Вообще, по самому характеру русского проповедничества, в его содержании и внешнем выражении, видно, что русские проповедники находились в роли учеников по отношению к греческим, и притом несильно переимчивых. Из богатой и разнообразной греческой проповеднической литературы они усвоили, применительно к своей жизни, простейшую, нравственную область; и в продолжение почти 700 лет не подвинули ее вперед ни в содержании, ни во внешнем выражении. Русские проповедники довольствовались переводами, переделыванием и повторением греческих аскетических поучений. Следуя рабски содержанию греческой проповеди, они ничего не усвоили из внешнего выражения ее, ни фигуральной речи (кроме надутого византийского слога), ни простой формы слова, в виде хрии и размышления, ни одушевленного произношения. Одним словом, оказавшись надежными к усвоению нравственной проповеди, они ничего не переняли относительно выражения ее. При дальнейшем исследовании русского проповедничества, в его историческом развитии, мы еще более убедимся в несостоятельности русских проповедников, их робкой подражательности грекам. Мы увидим, что церковная, нравственно-аскетическая проповедь держалась помощью митрополитов греков; с прекращением же зависимости русской митрополии от Константинополя, церковная, официальная проповедь в России упала. И в продолжение 700 лет у нас не было ни одного сильного таланта, который обновил бы русскую проповедь, дал ей более жизненное направление, или по крайней мере оказался плодовитым в отвлеченном направлении проповеди. Только Кирилл туровский написал 10 поучений, с проблесками дарования, мало приложимого к жизни; прочие проповедники писали мало, и то списывали и повторяли чужое.

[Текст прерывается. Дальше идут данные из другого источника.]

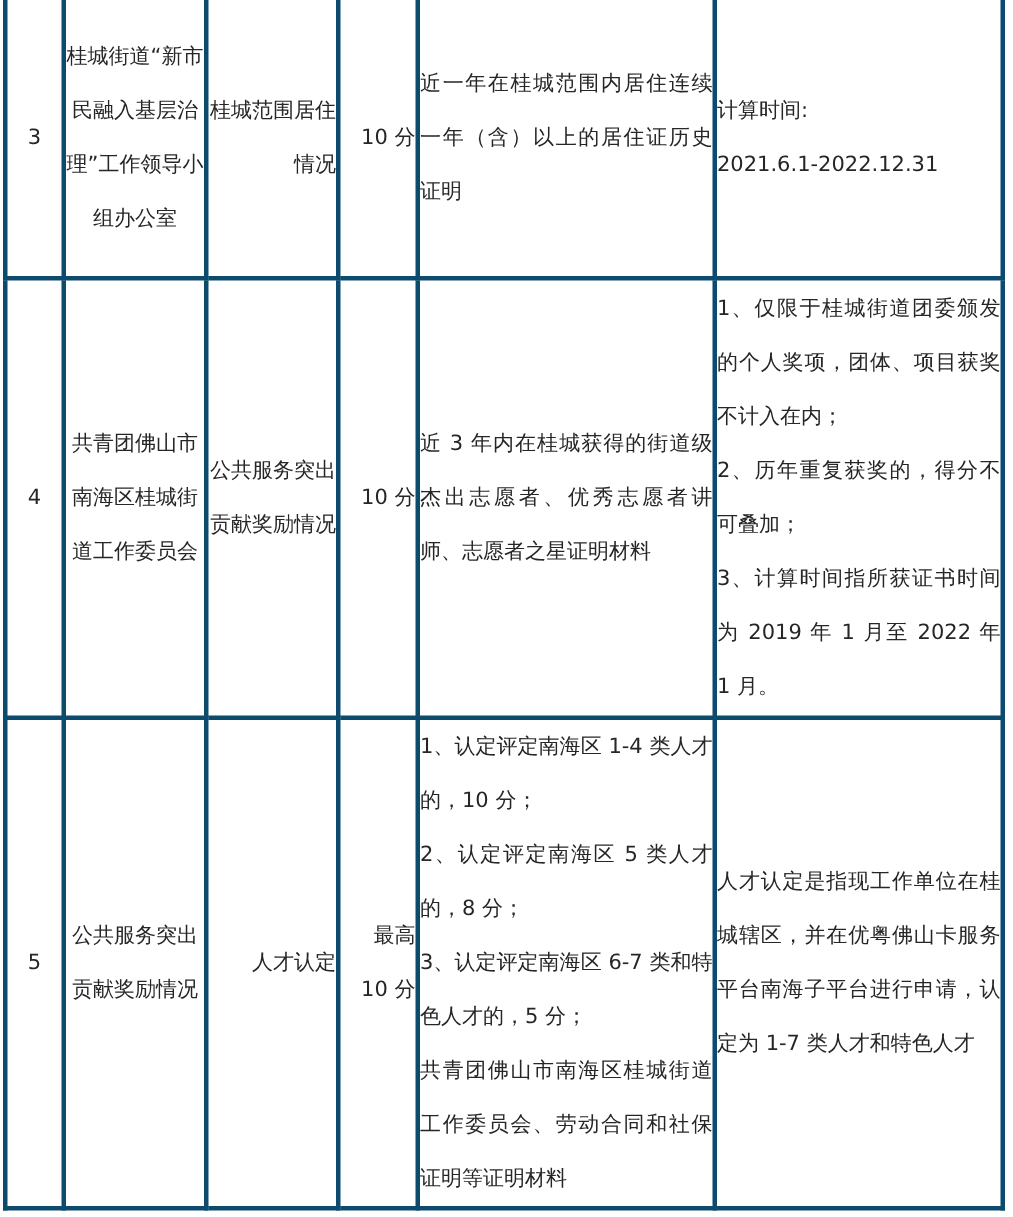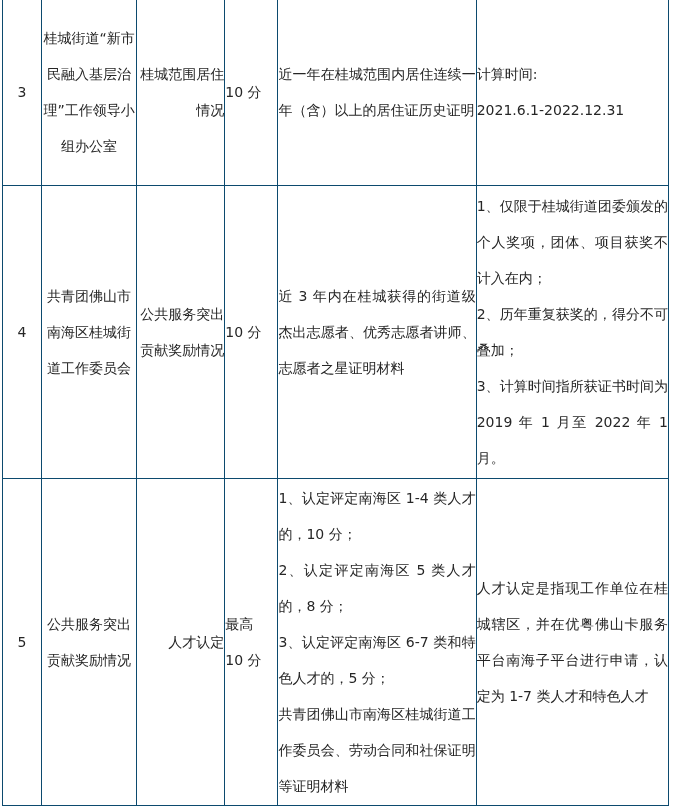"10 分" td.score .para { text-align: left -> right }
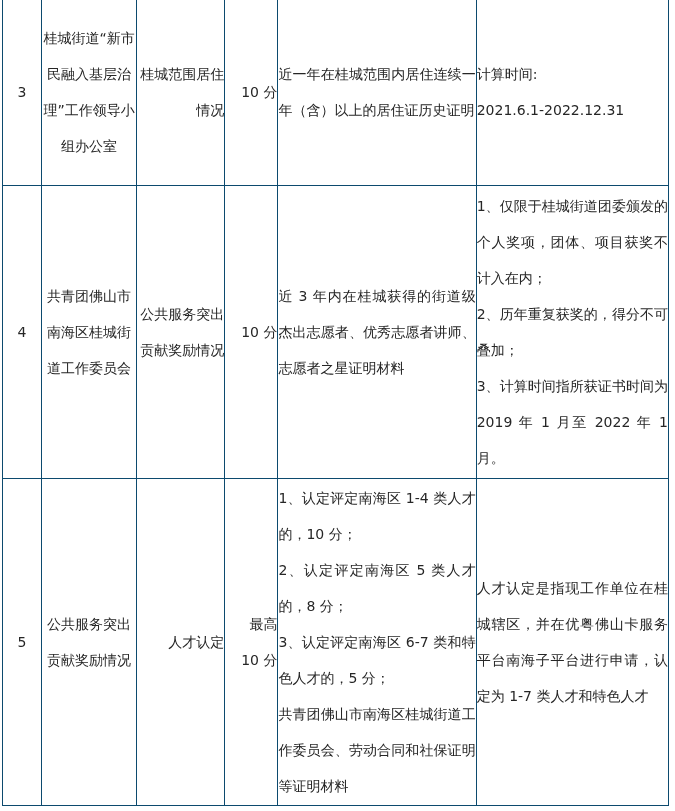"1、仅限于桂城街道团委颁发的个人奖项，团体、项目获奖不计入在内；" table.tbl td { border: 1px solid #0c4a6e -> 3px solid #0c4a6e }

Историческое развитие русского проповедничества

Проповедничество первого периода, нравственно-аскетическое в содержании своем и безыскусственное во внешнем выражении, существовало от 800 до 700 лет. Во все это время проповедничество не улучшалось ни в содержании, ни в выражении своем, а испытывало чисто внешние перемены. В некоторые столетия оно расширялось в своем объеме, количестве устных и письменных произведений, в иные сокращалось, под влиянием исторических причин. Поэтому, развитие проповедничества первого периода, выражаясь точно, следует назвать судьбою историческою. В смысле такого развития проповедничество русское распадается на два отдела, различные по характеру своему. Первый отдел обнимает пространство времени с 867 года и особенно с XI века, до 1448 года; второй отдел с 1448 до 1664 года. В первый промежуток времени преобладает проповедь церковная над так называемыми посланиями и миссионерской беседой. Во второй промежуток времени господствует, так сказать, проповедь домашнего характера, в виде посланий окружных и к частным лицам и – миссионерской беседы; недостаток устной церковной проповеди восполняется проповедническими сборниками и устными чтениями. Такое развитие проповедничества первого периода или судьба его определена историческими причинами, о которых следует речь.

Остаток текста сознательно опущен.